## EXERCISE
Lift out, unaltered, the lines of the material below between the line holding "order number: 55403 -> 59408" and the line holding "total: 425.50 -> 460.31", counting both.

## INFORMATION GIVEN
=======

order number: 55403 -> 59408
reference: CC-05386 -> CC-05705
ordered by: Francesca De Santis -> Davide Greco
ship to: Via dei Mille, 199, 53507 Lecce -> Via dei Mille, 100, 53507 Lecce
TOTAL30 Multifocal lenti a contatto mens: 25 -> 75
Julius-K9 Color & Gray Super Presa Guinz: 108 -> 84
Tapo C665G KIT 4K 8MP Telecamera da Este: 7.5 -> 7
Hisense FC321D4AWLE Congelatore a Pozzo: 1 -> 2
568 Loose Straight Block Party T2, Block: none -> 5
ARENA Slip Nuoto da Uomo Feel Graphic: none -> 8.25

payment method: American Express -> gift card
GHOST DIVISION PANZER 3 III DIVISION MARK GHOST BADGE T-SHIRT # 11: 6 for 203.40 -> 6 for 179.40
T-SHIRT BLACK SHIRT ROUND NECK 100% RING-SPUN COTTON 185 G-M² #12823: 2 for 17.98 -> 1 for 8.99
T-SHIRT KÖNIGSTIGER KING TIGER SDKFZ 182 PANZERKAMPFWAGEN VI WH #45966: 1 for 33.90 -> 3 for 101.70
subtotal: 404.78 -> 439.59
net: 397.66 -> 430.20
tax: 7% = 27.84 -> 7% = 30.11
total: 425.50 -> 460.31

=======

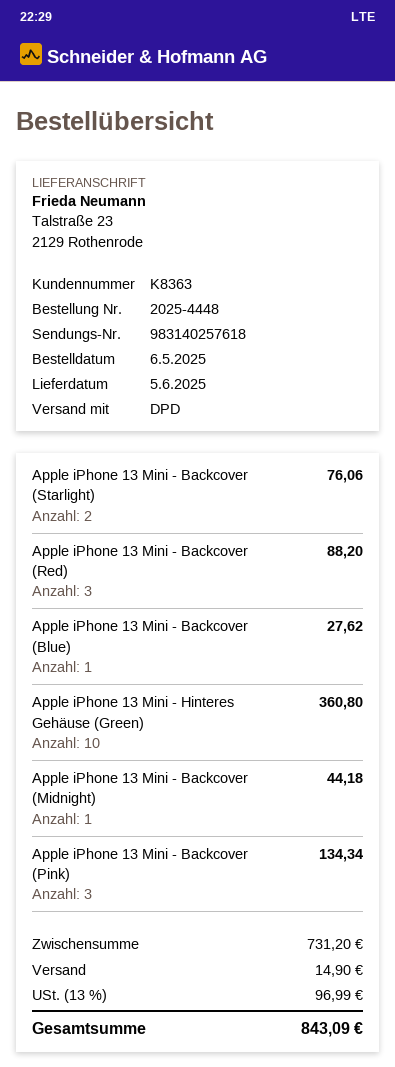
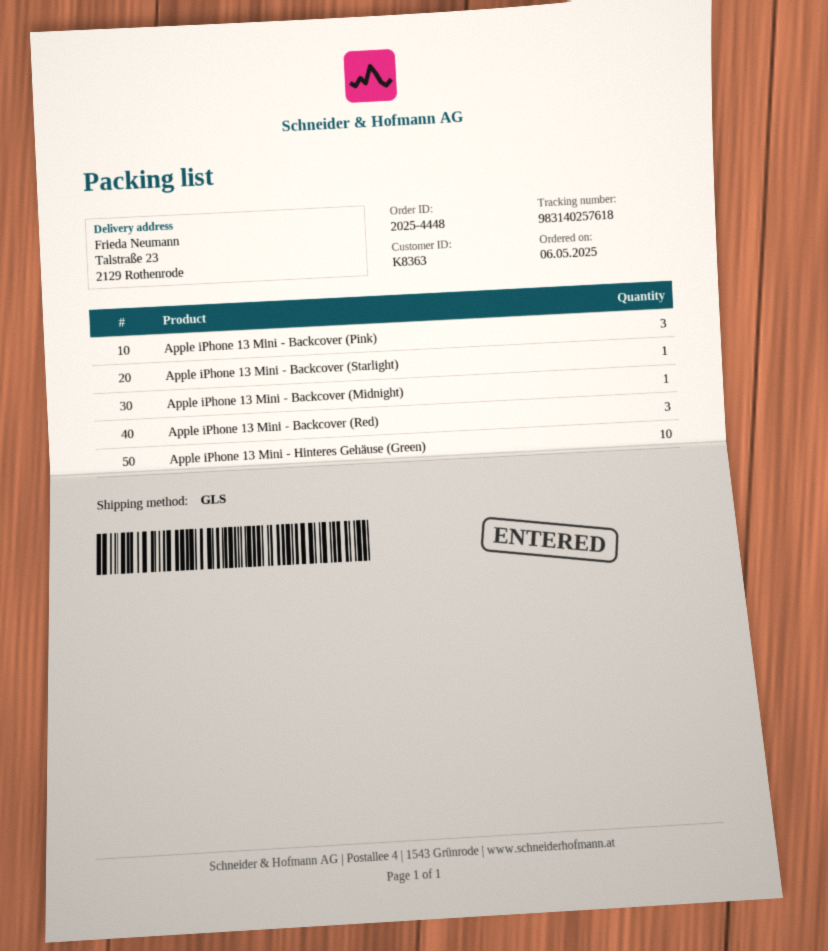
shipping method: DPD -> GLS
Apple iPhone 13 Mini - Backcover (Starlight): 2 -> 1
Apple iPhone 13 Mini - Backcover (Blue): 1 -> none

=======

## RESULT FOR THIS EXERCISE
order number: 55403 -> 59408
reference: CC-05386 -> CC-05705
ordered by: Francesca De Santis -> Davide Greco
ship to: Via dei Mille, 199, 53507 Lecce -> Via dei Mille, 100, 53507 Lecce
TOTAL30 Multifocal lenti a contatto mens: 25 -> 75
Julius-K9 Color & Gray Super Presa Guinz: 108 -> 84
Tapo C665G KIT 4K 8MP Telecamera da Este: 7.5 -> 7
Hisense FC321D4AWLE Congelatore a Pozzo: 1 -> 2
568 Loose Straight Block Party T2, Block: none -> 5
ARENA Slip Nuoto da Uomo Feel Graphic: none -> 8.25

payment method: American Express -> gift card
GHOST DIVISION PANZER 3 III DIVISION MARK GHOST BADGE T-SHIRT # 11: 6 for 203.40 -> 6 for 179.40
T-SHIRT BLACK SHIRT ROUND NECK 100% RING-SPUN COTTON 185 G-M² #12823: 2 for 17.98 -> 1 for 8.99
T-SHIRT KÖNIGSTIGER KING TIGER SDKFZ 182 PANZERKAMPFWAGEN VI WH #45966: 1 for 33.90 -> 3 for 101.70
subtotal: 404.78 -> 439.59
net: 397.66 -> 430.20
tax: 7% = 27.84 -> 7% = 30.11
total: 425.50 -> 460.31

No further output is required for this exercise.